(Itemized modification records)
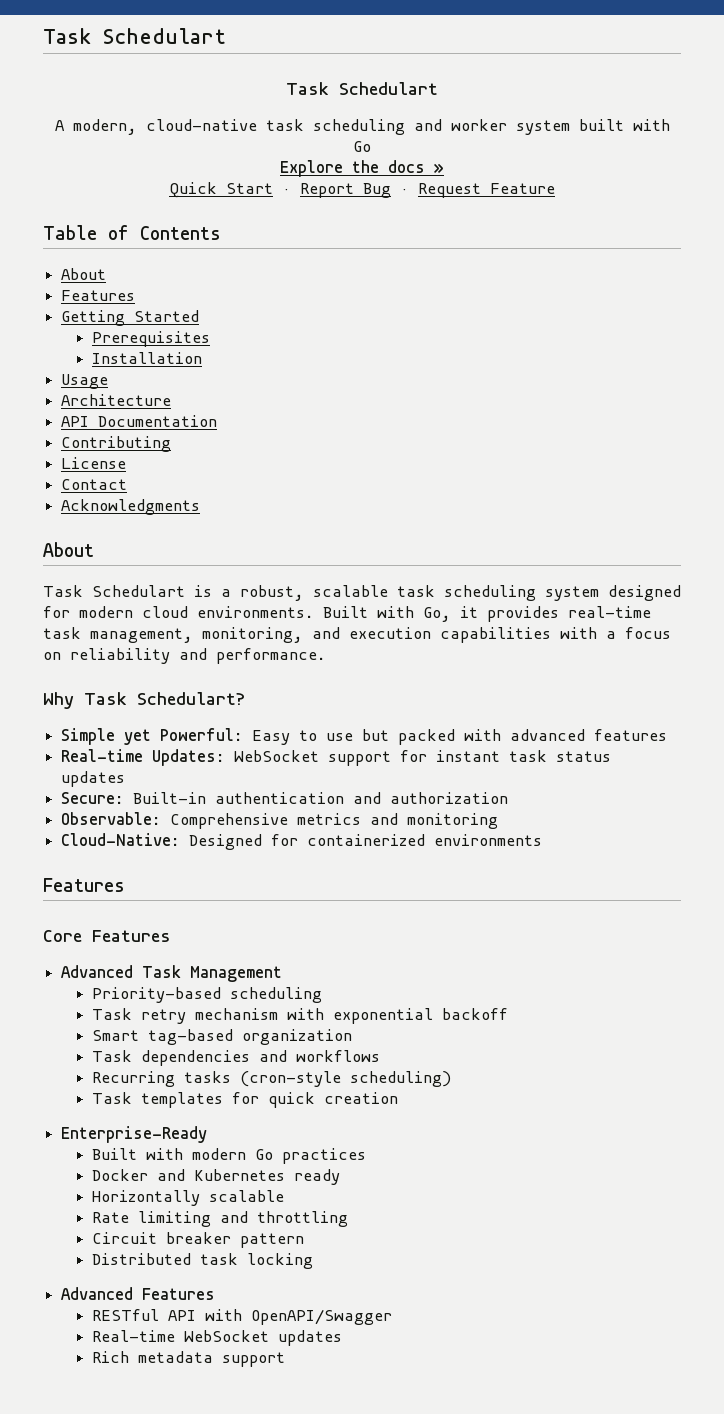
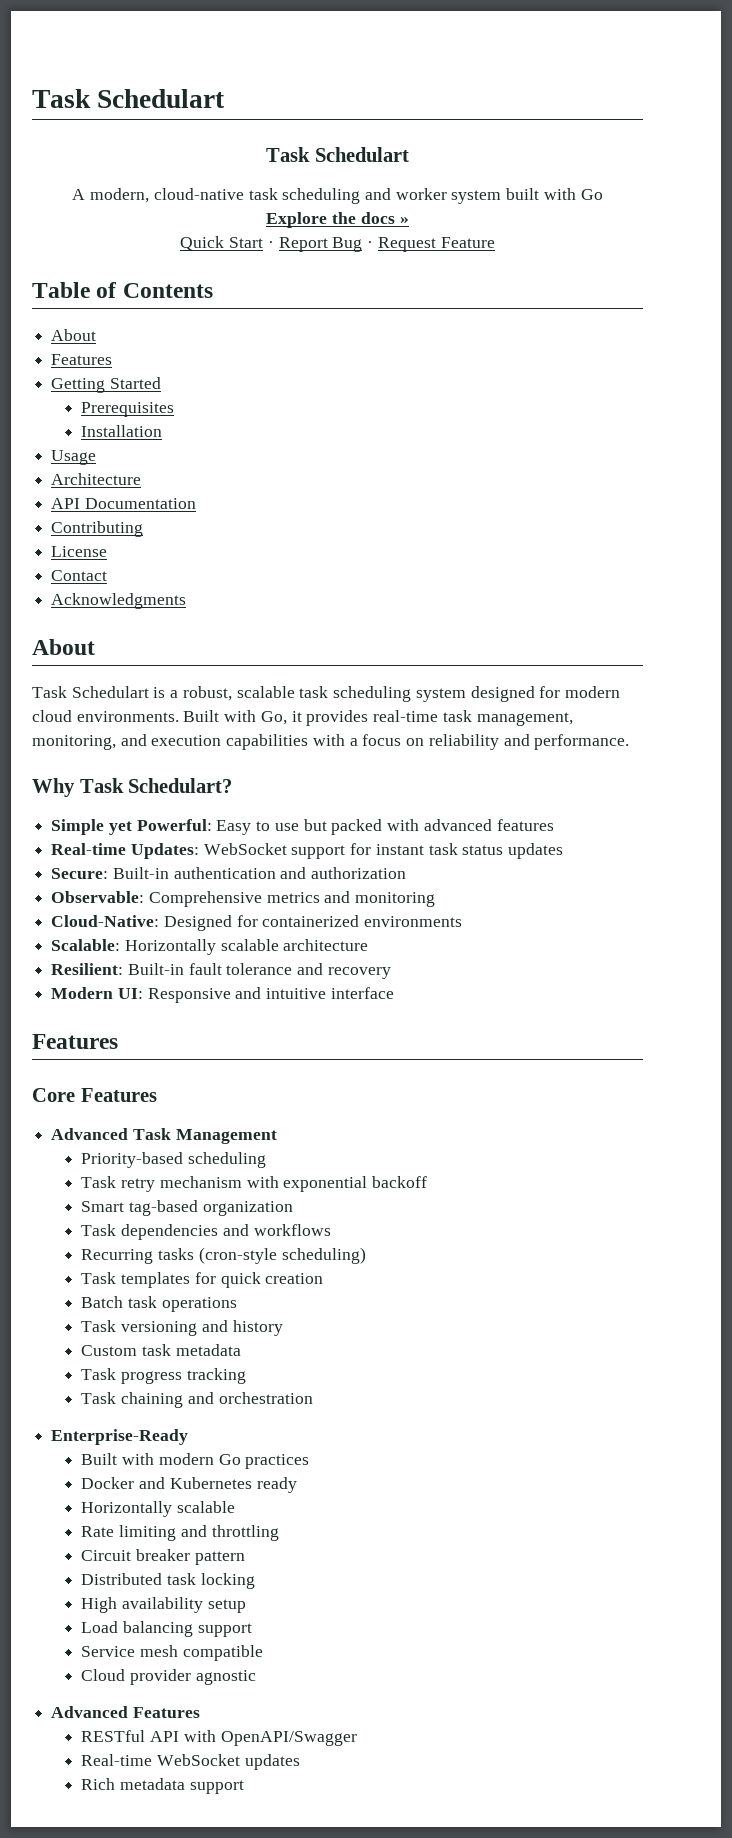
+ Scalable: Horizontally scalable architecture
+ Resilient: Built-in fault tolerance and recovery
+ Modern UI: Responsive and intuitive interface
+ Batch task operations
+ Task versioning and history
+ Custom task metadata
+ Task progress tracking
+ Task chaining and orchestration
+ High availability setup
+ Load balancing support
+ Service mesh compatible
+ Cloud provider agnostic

# WHAT THE TASK REQUIRES:
Reproduce exactly, with nothing added, the lines from the one that contains "Batch task operations" to the end of the data.

# RESPONSE FOR THIS EXERCISE:
+ Batch task operations
+ Task versioning and history
+ Custom task metadata
+ Task progress tracking
+ Task chaining and orchestration
+ High availability setup
+ Load balancing support
+ Service mesh compatible
+ Cloud provider agnostic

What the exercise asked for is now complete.